Improving Soil Moisture Profile Prediction With the Particle Filter-Markov Chain Monte Carlo Method
Published In
Geoscience and Remote Sensing, IEEE Transactions on
Document Type
Citation
Publication Date
11-2015
Subjects
Soil moisture -- Measurement, Monte Carlo method
Abstract
Satellite soil moisture estimates have received increasing attention over the past decade. This paper examines the applicability of estimating soil moisture states and soil hydraulic parameters through two particle filter (PF) methods: The PF with commonly used sampling importance resampling (PF-SIR) and the PF with recently developed Markov chain Monte Carlo sampling (PF-MCMC) methods. In a synthetic experiment, the potential of assimilating remotely sensed near-surface soil moisture measurements into a 1-D mechanistic soil water model (HYDRUS-1D) using both the PF-SIR and PF-MCMC algorithms is analyzed.
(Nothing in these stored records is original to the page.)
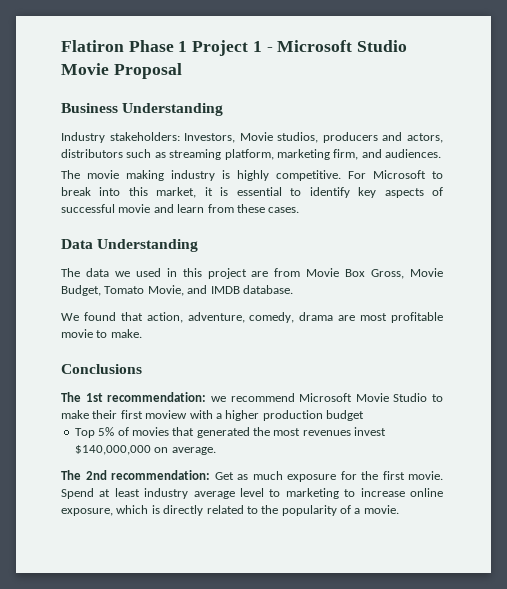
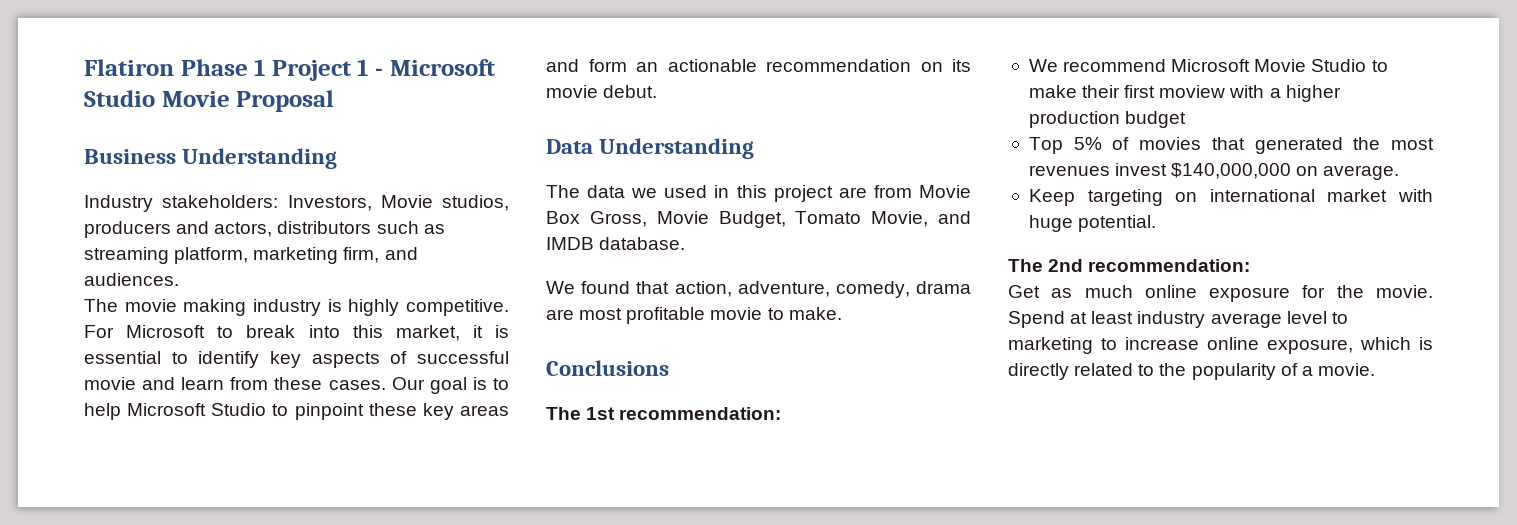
(300, 210) none -> [391,377,509,394] [84,403,510,420] [546,59,971,72] [546,85,658,98] Our goal is to help Microsoft Studio to pinpoint these key areas and form an actionable recommendation on its movie debut.
[210,396,226,402] we -> [1028,59,1058,72] // We
(216, 451) none -> [1028,189,1433,206] [1028,215,1157,232] // Keep targeting on international market with huge potential.
(210, 475) none -> (1251, 265) //
(283, 475) none -> [1144,285,1197,298] online
[382,471,405,480] first -> (1364, 291) none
The effects of satellite temporal resolution and accuracy, soil type, and ensemble size on the assimilation of soil moisture are analyzed. In a real data experiment, we first validate the Advanced Microwave Scanning Radiometer--Earth Observing System (AMSR-E) soil moisture products in the Oklahoma Little Washita Watershed. Aside from rescaling the remotely sensed soil moisture, a bias correction algorithm is implemented to correct the deep soil moisture estimate. Both the ascending and descending AMSR-E soil moisture data are assimilated into the HYDRUS-1D model. The synthetic assimilation results indicated that, whereas both updating schemes showed the ability to correct the soil moisture state and estimate hydraulic parameters, the PF-MCMC scheme is consistently more accurate than PR-SIR. For real data case, the quality of remotely sensed soil moisture impacts the benefits of their assimilation into the model. The PF-MCMC scheme brought marginal gains than the open-loop simulation in RMSE at both surface and root-zone soil layer, whereas the PF-SIR scheme degraded the open-loop simulation.
Rights
© 2015 IEEE.
Locate the Document
DOI
10.1109/TGRS.2015.2432067
Persistent Identifier
http://archives.pdx.edu/ds/psu/20840
Citation Details
Hongxiang Yan; DeChant, C.M.; Moradkhani, H., (2015). Improving Soil Moisture Profile Prediction With the Particle Filter-Markov Chain Monte Carlo Method, Geoscience and Remote Sensing, IEEE Transactions on , vol.53, no.11, pp.6134-6147.